As Boise State Public Radio News previously reported, Reclaim Idaho said volunteers collected about 95% of valid signatures needed to qualify the initiative for the ballot, though those paid signature gatherers came during a critical time as they pushed into Canyon County.
Gov. Brad Little vetoed the most recent attempt to add further restrictions to Idaho’s initiative process in 2019. Those proposals would’ve also cut the time campaigns have to collect signatures, as well as require them to get more of them.
The bill passed 26-9, with many senators flipping their votes compared to the 2019 proposals.
It now goes to the House for consideration.
Meanwhile, former Idaho Supreme Court Chief Justice and former state Attorney General Jim Jones announced he has formed a new group of lawyers “to protect the Idaho Constitution from repeated attacks by the Idaho legislature.”

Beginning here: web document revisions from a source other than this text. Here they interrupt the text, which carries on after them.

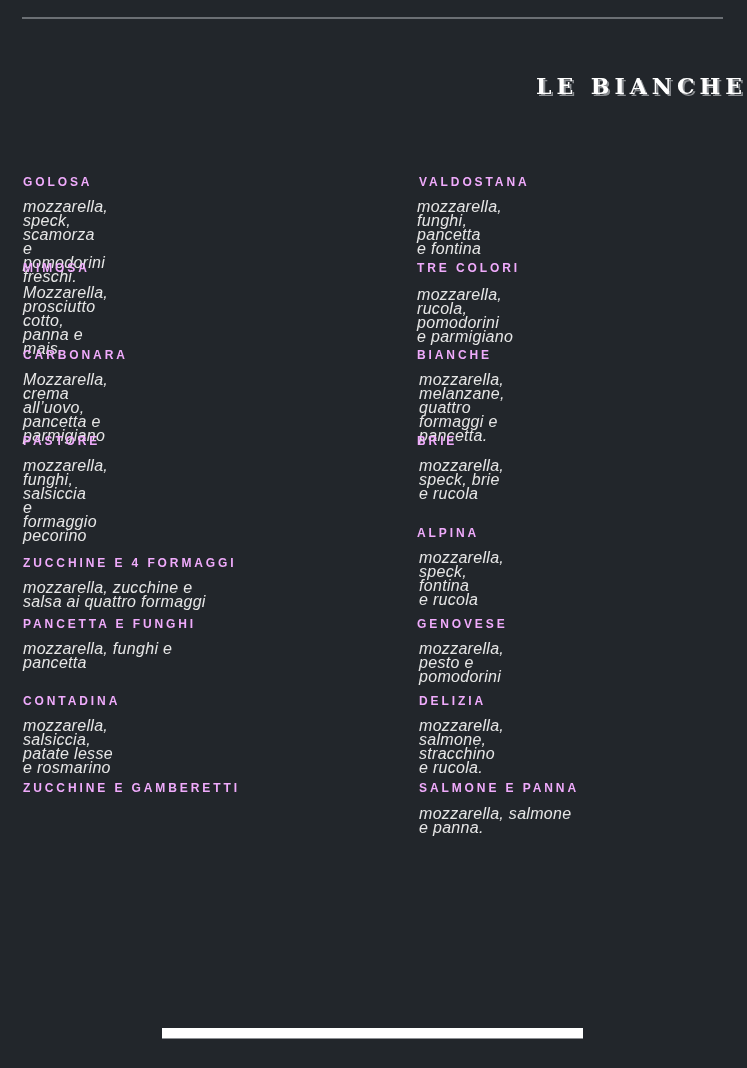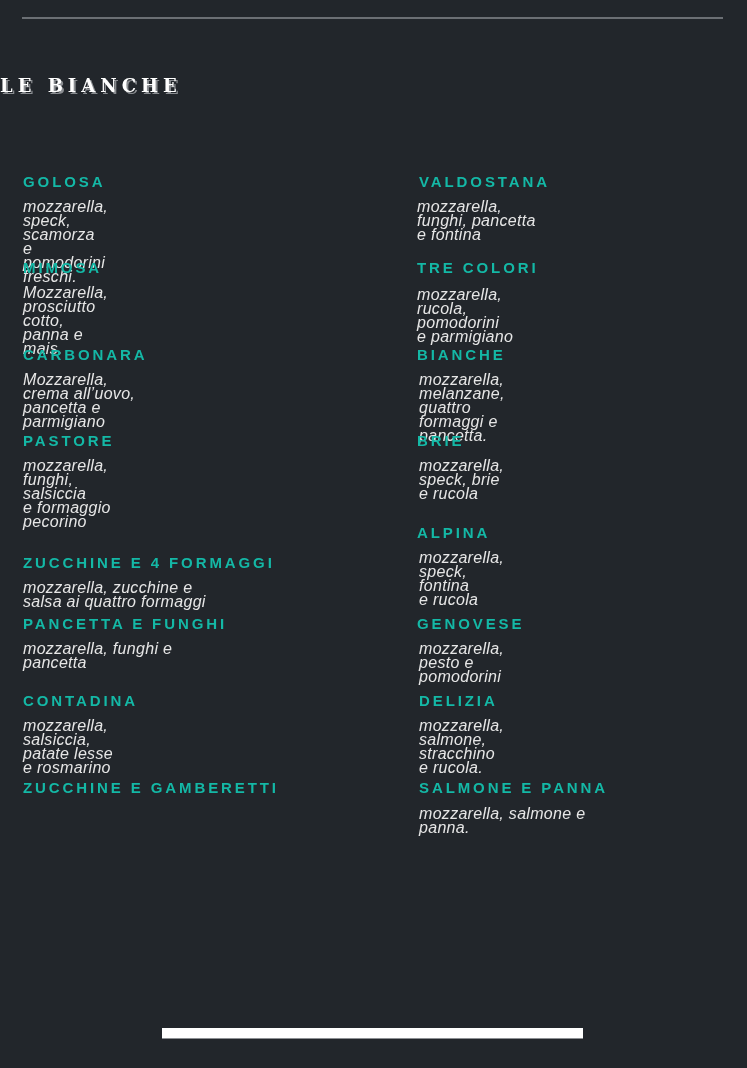--- a/index.html
+++ b/index.html
@@ -16,10 +16,10 @@
   }
   .page-title {
     position: absolute; left: 0; width: 747px; top: 70px;
-    text-align: left;
+    text-align: right;
     font-family: "DejaVu Serif", serif;
     font-weight: bold;
-    font-size: 18px;
+    font-size: 22px;
     letter-spacing: 5px;
     color: #ffffff;
     text-shadow: 2px 2px 0 #8a8d91;

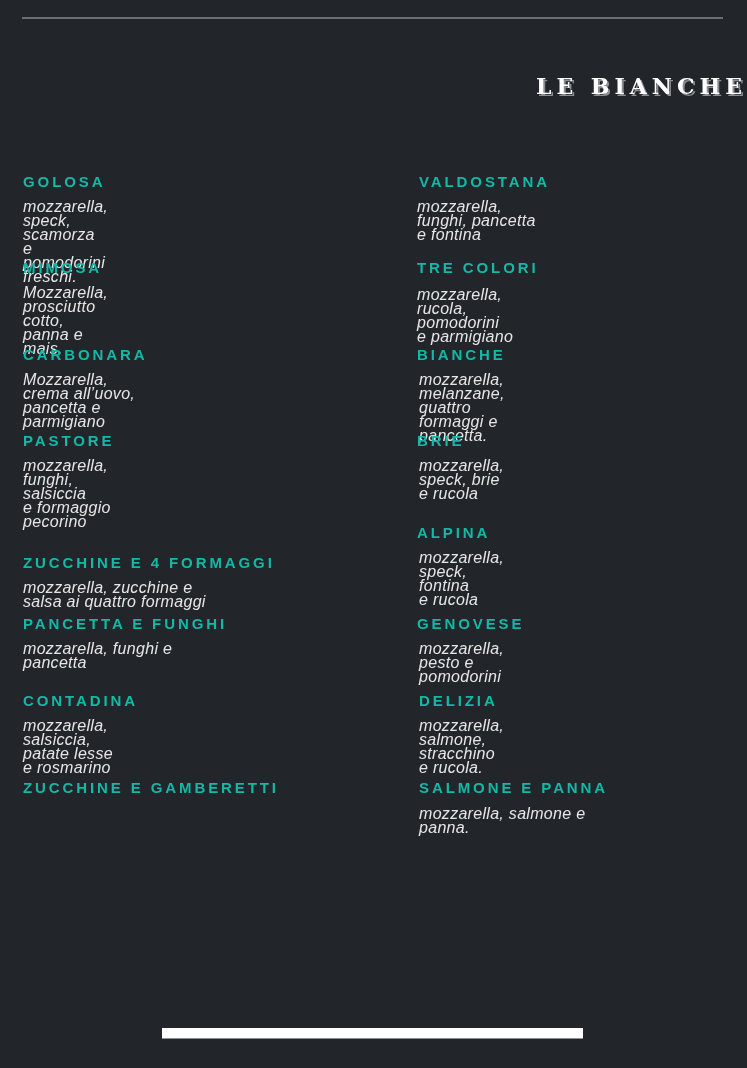--- a/index.html
+++ b/index.html
@@ -29,10 +29,10 @@
   .item-title {
     font-family: "Liberation Sans", sans-serif;
     font-weight: bold;
-    font-size: 15px;
+    font-size: 12px;
     letter-spacing: 2.9px;
     line-height: 16px;
-    color: #14b8a6;
+    color: #f0abfc;
     white-space: nowrap;
   }
   .item-desc {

Jones said the Committee to Protect and Preserve the Idaho Constitution will use “every legal avenue” to oppose legislative efforts they think violate the state’s founding document.
“We can’t and won’t stand idly by while the Legislature tries to deconstruct the remarkable Constitution that the Constitutional Convention delegates carefully crafted back in 1889 to guide our State into the future,” Jones wrote in a press release.
That includes this bill, which he says is “a direct attack on the bedrock principle of our Constitution--the right of the people to control their government.”
Other members of the group include another former state attorney general, Tony Park, as well as former Deputy Attorney General Clive Strong and Bruce Smith, a private practice lawyer in Boise.